Official 'What is OK' book list.
The Core, as well as the Forgottewn Realms stuff,
The Quintessential Guides,the Fantasy Flight Games books (Path of the Sword, Path of Magic, Spells&Spellcraft), Book of Vile Darkness.
I will be using the Tome of Horrors as well as other sources for Creatures (some kept secret for now).
I will do all dice rolling and I will inform you each of pertinent info via email that you notice, come across,discover etc...
I do use the Instant Death Rules (20,followed by 20 followed by Crit = Death <DMG pg 64 Instant Kill>).
A few things are changed as far as class skills (Noted in the sheets of those who have been affected).
The characters had a rather high point start, as can be seen from their stats. As well, I take the 'half number' as a minimum for HP (5 for a D10, 6 for a D12 etc...).
Each character has a House Ferach Pendant.
For the actual 'Ferach' Drow, these are most useful, for the non-Ferach Drow, less so, and for the non-Drow, even less powerful;These were not included in the starting money that I allocated for each character (which was a number somewhere around 22-25,000GP). The characters are not all exactly even in gear, but discrepancies are very minor.
The Drow Poison on their bolts was also not factored in to starting cash, as I felt that issuing such would be standard for a Mission such as this.
OK, any other questions, feel free to ask in this (now the Under a Vaulted Sky-The Silver Door:OoC Thread) Thread.

POSTING: I would like to wait until each character posts before moving the 'Story' posts along; If someone can't post for a bit, but they send me (via email) actions etc... that will fascillitate me posting for them, then that works as well. I would like to keep this game moving fairly quickly. Since most of the characters (all Drow, Grolvus and maybe the other two) possess the Silent-Tongue language, emails to each other are Ok, as long as the messages are simple ones that you could coney with it (think of it as 'Drow Shorthand'. Any plotting etc should be done via email, with a copy sent to me as well.This is an honor thing (you folks, not the honorless Dogs that are the Drow, of course).I hope this goes well, as I would like to use it for the Political Overgame when I do start that up.
OK, play em like you like em, as you are all welcome to keep playing these characters in future games (The ones that survive, as, while I am far from a Killer-DM, these are Dark and Dangerous times, and I am pulling few punches).

EXP: I will be awarding experience points based on 'roleplaying' as well as problem solving/monsters/traps etc... Also, if characters do 'level' during the game (and their Exp are secret as of now, near 21,000-23,000 each right now), I will inform  the player. I don't mind leveling-up as long as it makes sense.
Brogark gaining a level of fighter makes sense, if he decides he wants to become a Cleric, that will take some work.

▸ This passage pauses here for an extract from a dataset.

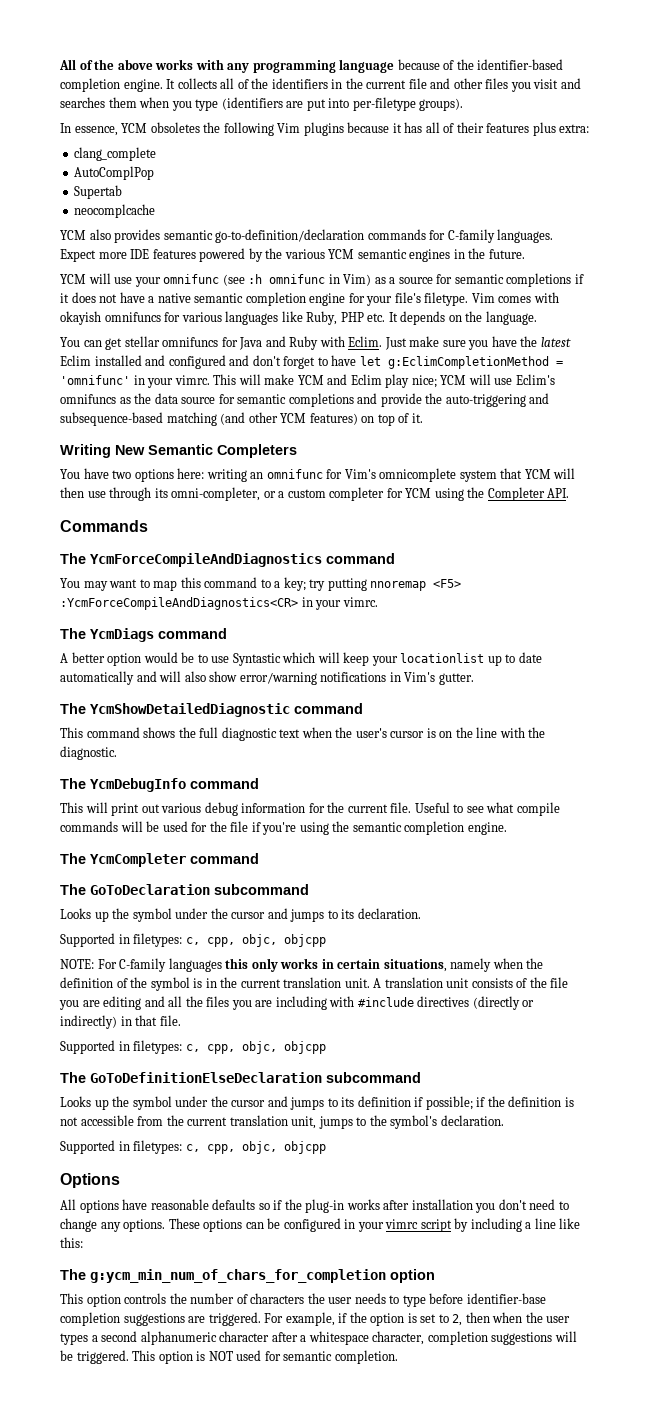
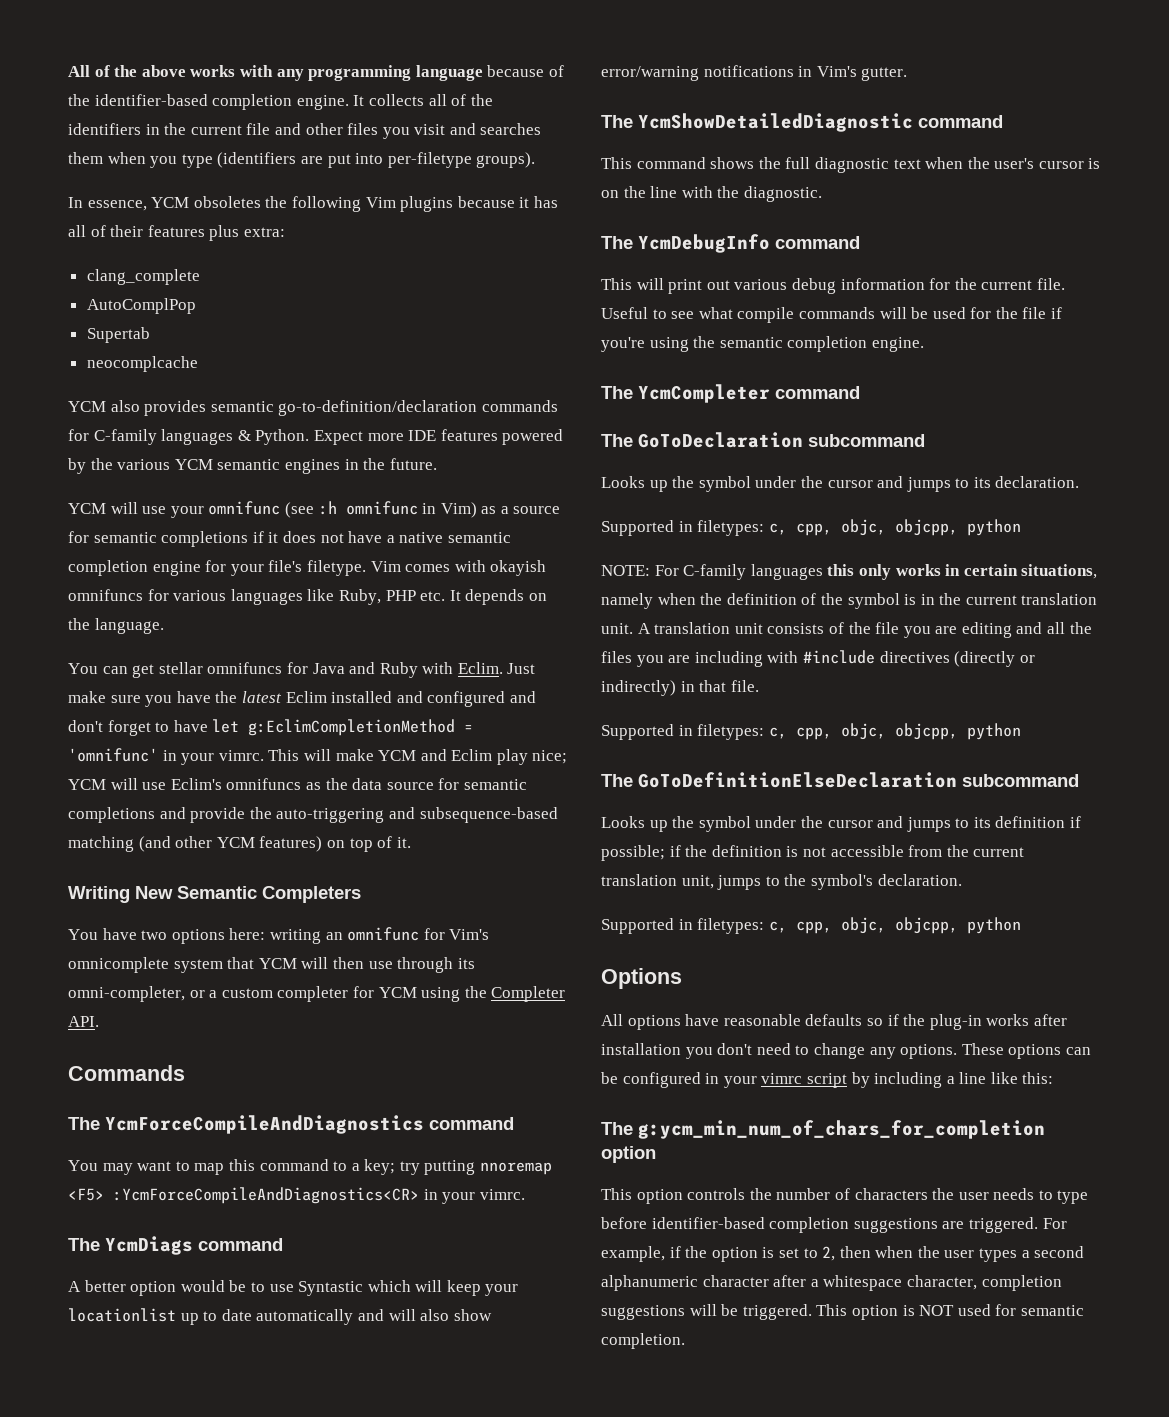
[497,229,554,243] languages. -> [161,429,310,445] languages & Python.
[283,934,326,947] objcpp -> [894,519,1021,536] objcpp, python
[283,1041,326,1054] objcpp -> [894,723,1021,740] objcpp, python
[283,1141,326,1154] objcpp -> [894,917,1021,934] objcpp, python
[466,1293,546,1304] identifier-base -> [651,1217,765,1229] identifier-based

That's it for now, please keep all OoC comments either here or in Email, as appropriate.

Thanks, Uriel

(Yes, the campaign is set in the FR, but far from Menzoberranzan. As far as the players (the Drow, anyways) know, that City is just a name of a Drow City somewhere else in the World. With Teleportation limited as it is in the Underdark
<Faerzress, the radiation that keeps Scrying (-4 checks) and Teleportation to a minimum (1 Mile max even for Word of Recall,Refuge etc...>,Thelaru 'acli is the main Drow Metropolis in this part of the Underdark.


----------



## Timothy (Dec 26, 2002)

Just wanted to say: Great game! Nice atmosphere, very threatening indeed.

(if you need another player: gijsvanbilsen@hotmail.com)


----------



## Uriel (Dec 27, 2002)

THE GAME: I am still waiting to hear back from a few folks (including one unconfirmed Player), then I will post the next DM post. Hopefully late tonight after I get off of work, or tomorrow afternoon, my time.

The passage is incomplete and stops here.